■ **About this exercise**
Copying rule for the data below: take the line containing "-210,7 +210,7 @@" and every line after it to the end, exactly, and drop all pictures.

■ **Provided information**
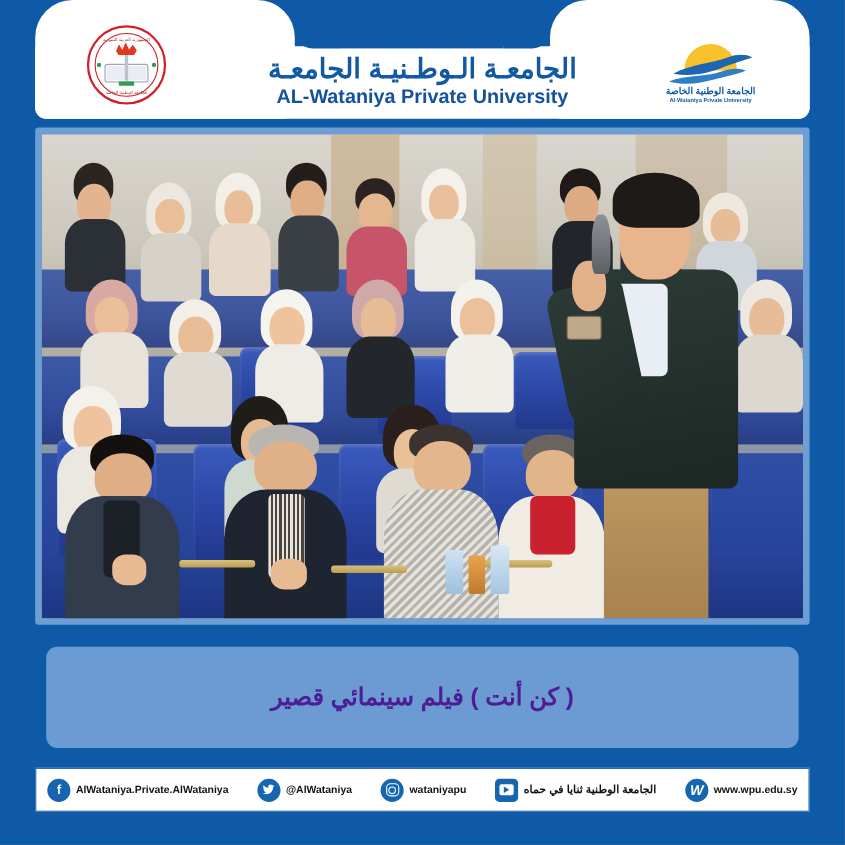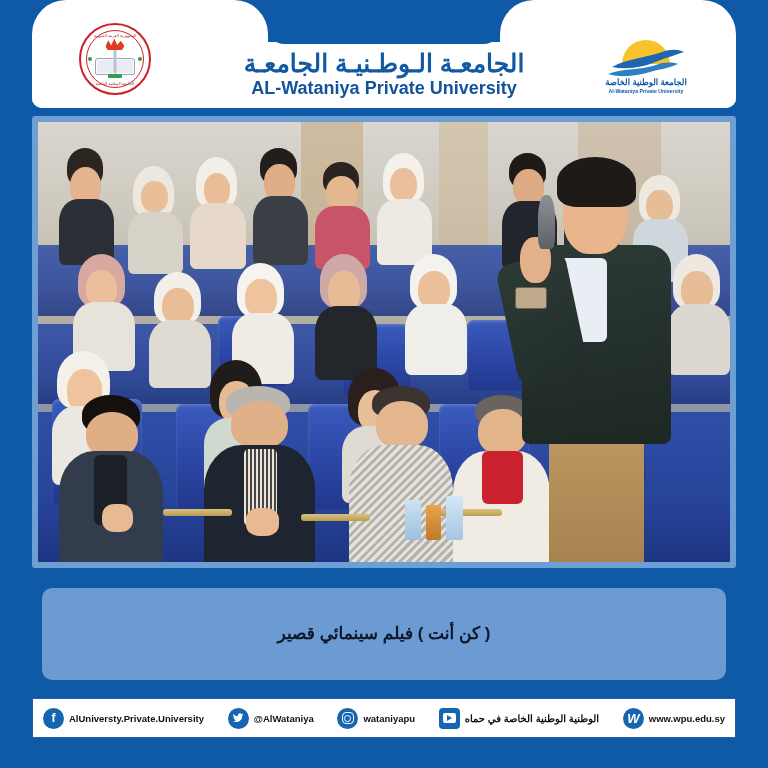--- a/index.html
+++ b/index.html
@@ -210,7 +210,7 @@
     direction:rtl;
   }
   .cap-line{
-    color:#0f172a; font-size:17px; font-weight:bold; line-height:1.42;
+    color:#4c1d95; font-size:22px; font-weight:bold; line-height:1.42;
     text-align:center; letter-spacing:0;
   }
 

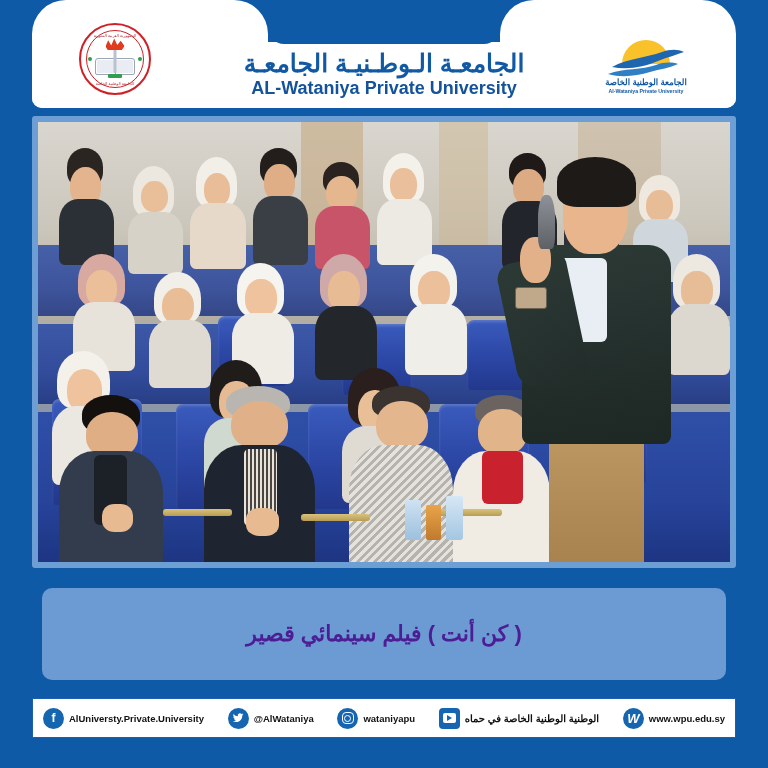--- a/index.html
+++ b/index.html
@@ -468,7 +468,7 @@
 
   <div class="fitem">
     <span class="fico">f</span>
-    <span class="flabel">AlUniversty.Private.University</span>
+    <span class="flabel">AlWataniya.Private.AlWataniya</span>
   </div>
 
   <div class="fitem">

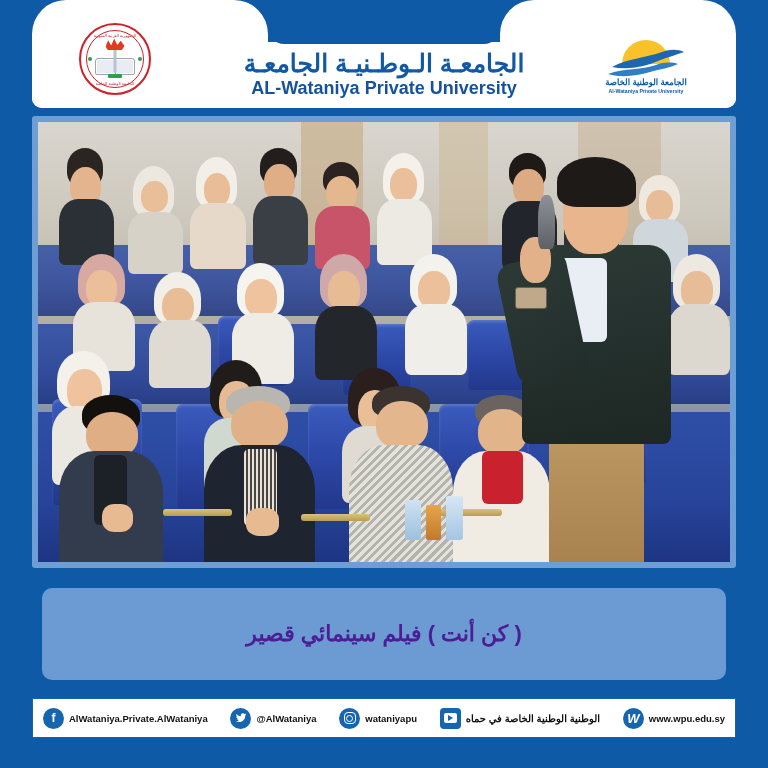--- a/index.html
+++ b/index.html
@@ -491,7 +491,7 @@
     <span class="fico yt">
         <span class="yt-box"></span>
       </span>
-    <span class="flabel ar">الوطنية الوطنية الخاصة في حماه</span>
+    <span class="flabel ar">الجامعة الوطنية ثنايا في حماه</span>
   </div>
 
   <div class="fitem">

■ **Solved exercise**
@@ -210,7 +210,7 @@
     direction:rtl;
   }
   .cap-line{
-    color:#0f172a; font-size:17px; font-weight:bold; line-height:1.42;
+    color:#4c1d95; font-size:22px; font-weight:bold; line-height:1.42;
     text-align:center; letter-spacing:0;
   }
 

--- a/index.html
+++ b/index.html
@@ -468,7 +468,7 @@
 
   <div class="fitem">
     <span class="fico">f</span>
-    <span class="flabel">AlUniversty.Private.University</span>
+    <span class="flabel">AlWataniya.Private.AlWataniya</span>
   </div>
 
   <div class="fitem">

--- a/index.html
+++ b/index.html
@@ -491,7 +491,7 @@
     <span class="fico yt">
         <span class="yt-box"></span>
       </span>
-    <span class="flabel ar">الوطنية الوطنية الخاصة في حماه</span>
+    <span class="flabel ar">الجامعة الوطنية ثنايا في حماه</span>
   </div>
 
   <div class="fitem">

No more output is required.